In fact, this contradiction is actually the result of many real-world debates on how to handle discrimination in society. After learning the topics/terms presented in this paper, I started to hear the often unsaid assumptions in arguments for/against policy decisions like affirmative action. So while we don’t provide any answers about what worldview you should take on, hopefully, you find the terms empowering for how you might think about novel situations and how something may or may not be fair.

Take-away#

So it’s clear then that your choice in worldview has a dire impact on how you can define what is fair or what is non-discriminatory in your context. While we did not necessarily provide answers in this lesson, hopefully we inspired you to ask new questions about the data you are working with and what sorts of fairness you value in a system.
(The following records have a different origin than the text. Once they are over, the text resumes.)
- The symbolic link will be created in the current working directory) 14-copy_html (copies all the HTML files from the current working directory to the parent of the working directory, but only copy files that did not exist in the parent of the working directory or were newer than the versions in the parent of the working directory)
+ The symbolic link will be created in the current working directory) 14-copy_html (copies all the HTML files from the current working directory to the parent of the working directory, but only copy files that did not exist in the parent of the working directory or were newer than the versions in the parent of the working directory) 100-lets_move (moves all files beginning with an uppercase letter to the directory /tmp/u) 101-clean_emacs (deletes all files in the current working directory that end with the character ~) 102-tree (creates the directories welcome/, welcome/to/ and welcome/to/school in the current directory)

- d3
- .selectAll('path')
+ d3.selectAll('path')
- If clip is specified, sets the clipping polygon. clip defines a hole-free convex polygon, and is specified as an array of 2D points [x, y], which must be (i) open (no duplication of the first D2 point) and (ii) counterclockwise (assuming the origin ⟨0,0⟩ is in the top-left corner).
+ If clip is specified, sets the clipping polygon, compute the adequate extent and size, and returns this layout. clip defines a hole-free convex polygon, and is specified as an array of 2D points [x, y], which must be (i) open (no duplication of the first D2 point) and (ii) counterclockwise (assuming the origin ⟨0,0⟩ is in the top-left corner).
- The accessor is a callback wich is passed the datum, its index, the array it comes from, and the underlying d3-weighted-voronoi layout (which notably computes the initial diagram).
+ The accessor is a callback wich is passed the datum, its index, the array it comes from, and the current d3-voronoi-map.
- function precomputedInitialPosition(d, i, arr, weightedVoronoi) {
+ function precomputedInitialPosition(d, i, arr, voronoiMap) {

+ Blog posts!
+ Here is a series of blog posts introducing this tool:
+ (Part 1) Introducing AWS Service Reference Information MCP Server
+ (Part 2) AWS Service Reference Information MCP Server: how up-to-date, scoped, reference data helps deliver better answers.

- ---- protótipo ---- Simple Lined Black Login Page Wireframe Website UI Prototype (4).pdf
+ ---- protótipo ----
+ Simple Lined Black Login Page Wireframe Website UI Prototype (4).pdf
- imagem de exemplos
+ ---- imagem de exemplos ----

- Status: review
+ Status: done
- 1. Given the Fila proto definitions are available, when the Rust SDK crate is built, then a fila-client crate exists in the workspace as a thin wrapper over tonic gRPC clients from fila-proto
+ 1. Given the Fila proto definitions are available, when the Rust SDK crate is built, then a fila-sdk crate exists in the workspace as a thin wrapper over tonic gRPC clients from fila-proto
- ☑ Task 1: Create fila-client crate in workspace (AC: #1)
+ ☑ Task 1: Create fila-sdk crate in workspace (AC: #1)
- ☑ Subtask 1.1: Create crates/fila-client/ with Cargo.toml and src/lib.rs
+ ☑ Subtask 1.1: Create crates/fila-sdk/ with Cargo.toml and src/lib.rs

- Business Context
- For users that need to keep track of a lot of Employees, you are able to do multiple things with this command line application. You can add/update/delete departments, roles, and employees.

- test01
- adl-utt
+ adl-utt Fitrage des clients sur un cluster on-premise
Note that the field of algorithmic fairness is still relatively new in the grand scheme of things. One of the seminal papers “Fairness through awareness” was only published in 2011. That’s less than a decade when many constructs you learn in school have been around for a lot longer. So even though we might not have a lot of answers now, there may be important developments that you can help work on in the future!

The important part for us though at this moment is to realize that there is work going on in this space, and it constantly reaffirms the need for humans to be part of the decision-making process and that we need to be explicit in what things we assume about the world.